*What the task requires:* Nothing but the lines from the one containing "stopped the bot" through the one containing "User cleared dialog", both included, should be given again, each exactly as written below.

*Data excerpts:*
--- START ---

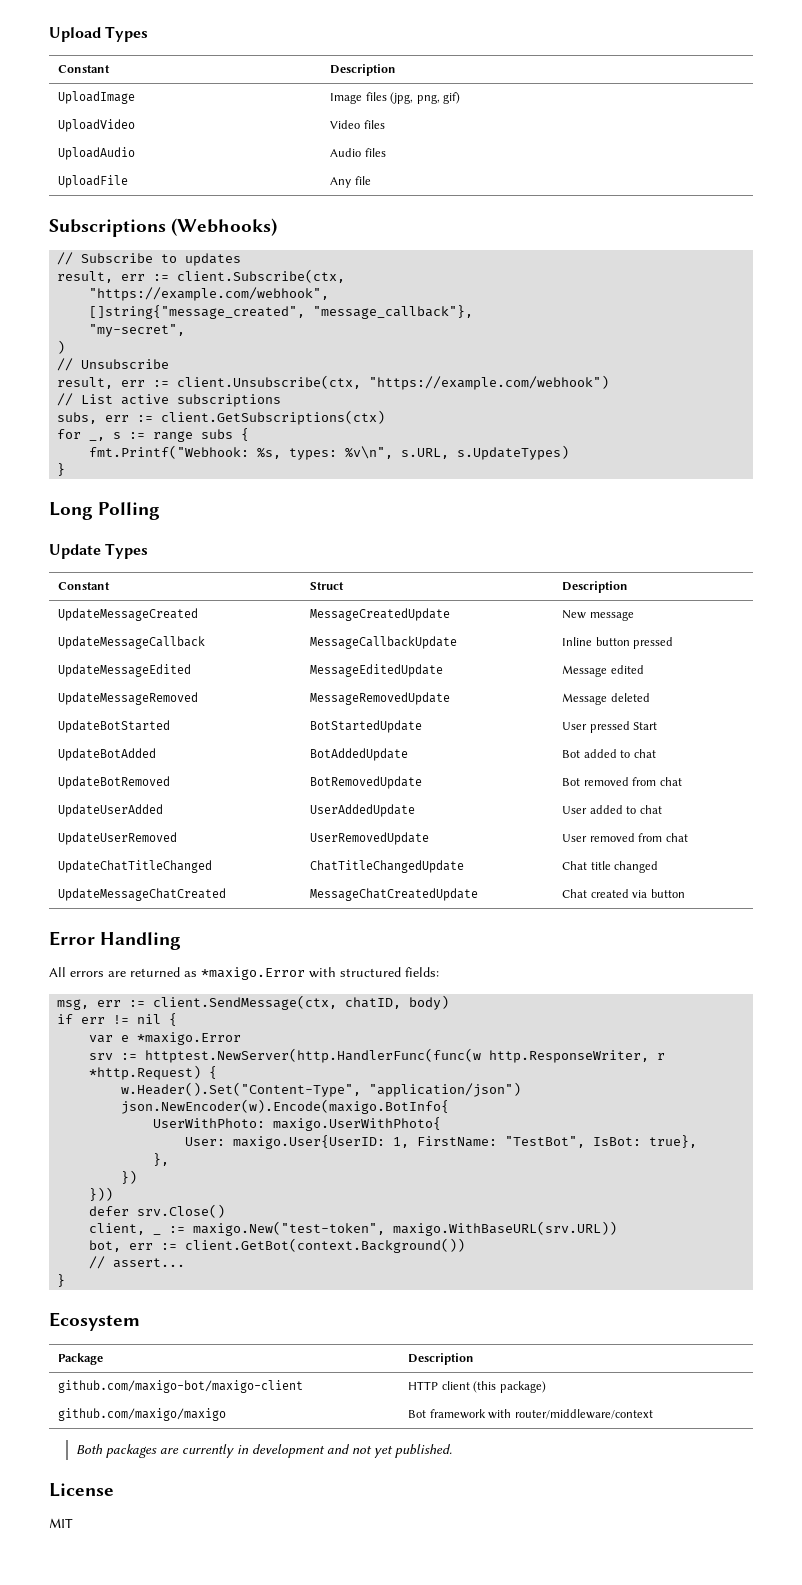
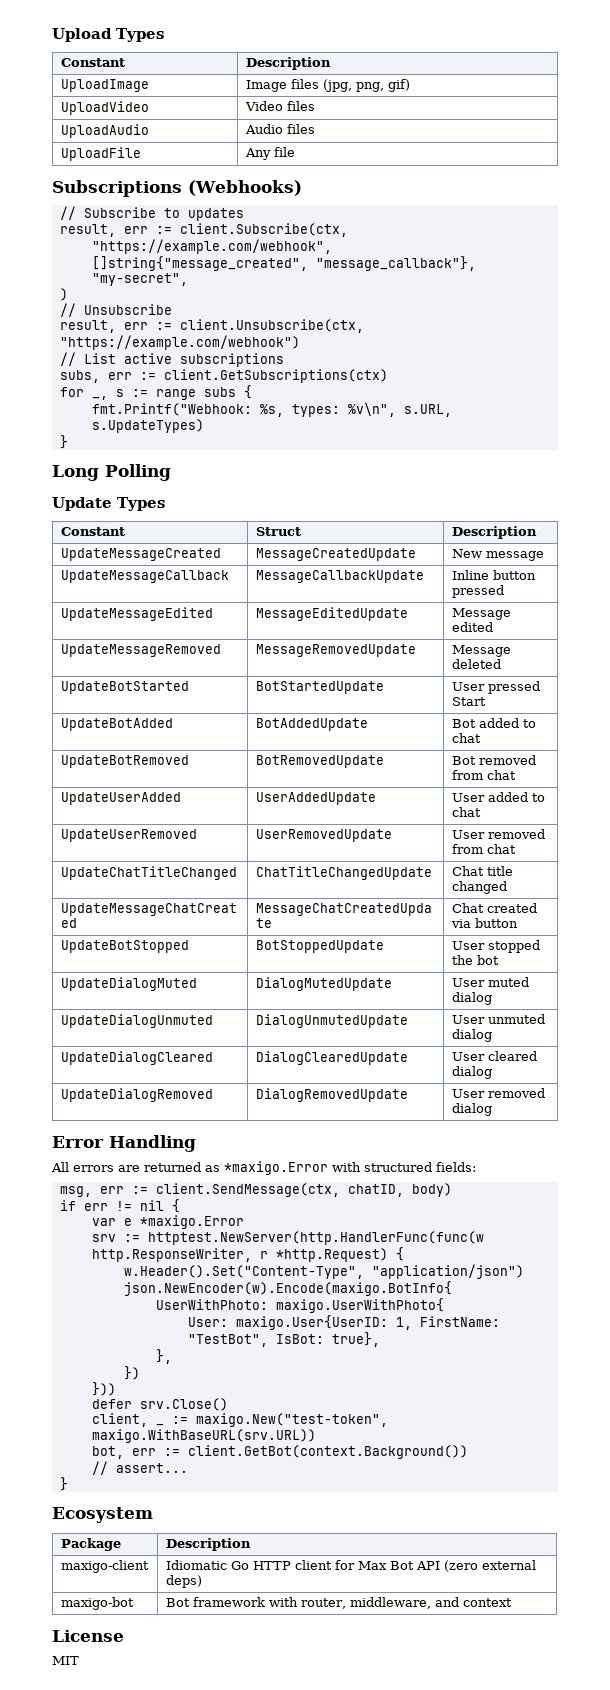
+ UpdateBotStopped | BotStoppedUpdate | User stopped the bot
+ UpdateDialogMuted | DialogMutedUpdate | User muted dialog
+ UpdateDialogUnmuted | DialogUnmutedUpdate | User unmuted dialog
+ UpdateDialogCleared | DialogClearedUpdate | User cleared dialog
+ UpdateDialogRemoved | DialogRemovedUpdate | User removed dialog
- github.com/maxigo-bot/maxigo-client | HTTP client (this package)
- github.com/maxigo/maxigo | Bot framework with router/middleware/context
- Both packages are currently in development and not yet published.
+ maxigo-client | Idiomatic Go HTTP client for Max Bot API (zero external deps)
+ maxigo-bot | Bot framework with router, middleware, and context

--- END ---
--- START ---

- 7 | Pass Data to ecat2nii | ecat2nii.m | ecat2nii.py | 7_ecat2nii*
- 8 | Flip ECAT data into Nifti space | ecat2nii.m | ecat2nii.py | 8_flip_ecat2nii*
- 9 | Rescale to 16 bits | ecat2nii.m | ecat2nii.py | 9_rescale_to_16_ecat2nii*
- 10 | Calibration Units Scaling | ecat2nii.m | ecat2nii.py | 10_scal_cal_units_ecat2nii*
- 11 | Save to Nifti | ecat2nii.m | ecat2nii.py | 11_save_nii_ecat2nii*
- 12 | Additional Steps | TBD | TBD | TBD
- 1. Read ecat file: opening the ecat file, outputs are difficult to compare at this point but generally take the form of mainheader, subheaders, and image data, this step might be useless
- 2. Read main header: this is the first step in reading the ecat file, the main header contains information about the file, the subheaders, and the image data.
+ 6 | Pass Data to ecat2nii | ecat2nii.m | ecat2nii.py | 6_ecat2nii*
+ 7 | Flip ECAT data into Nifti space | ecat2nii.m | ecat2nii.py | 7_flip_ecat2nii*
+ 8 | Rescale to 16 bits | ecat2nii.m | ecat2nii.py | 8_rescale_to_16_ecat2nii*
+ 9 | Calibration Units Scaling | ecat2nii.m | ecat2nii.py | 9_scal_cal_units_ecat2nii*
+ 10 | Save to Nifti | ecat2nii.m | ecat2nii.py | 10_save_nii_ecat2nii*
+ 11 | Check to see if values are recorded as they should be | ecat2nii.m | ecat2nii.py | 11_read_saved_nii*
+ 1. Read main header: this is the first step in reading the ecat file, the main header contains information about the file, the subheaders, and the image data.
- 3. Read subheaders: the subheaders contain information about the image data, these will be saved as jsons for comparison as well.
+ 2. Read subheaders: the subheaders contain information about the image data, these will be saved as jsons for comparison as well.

--- END ---

*Answer space:*
+ UpdateBotStopped | BotStoppedUpdate | User stopped the bot
+ UpdateDialogMuted | DialogMutedUpdate | User muted dialog
+ UpdateDialogUnmuted | DialogUnmutedUpdate | User unmuted dialog
+ UpdateDialogCleared | DialogClearedUpdate | User cleared dialog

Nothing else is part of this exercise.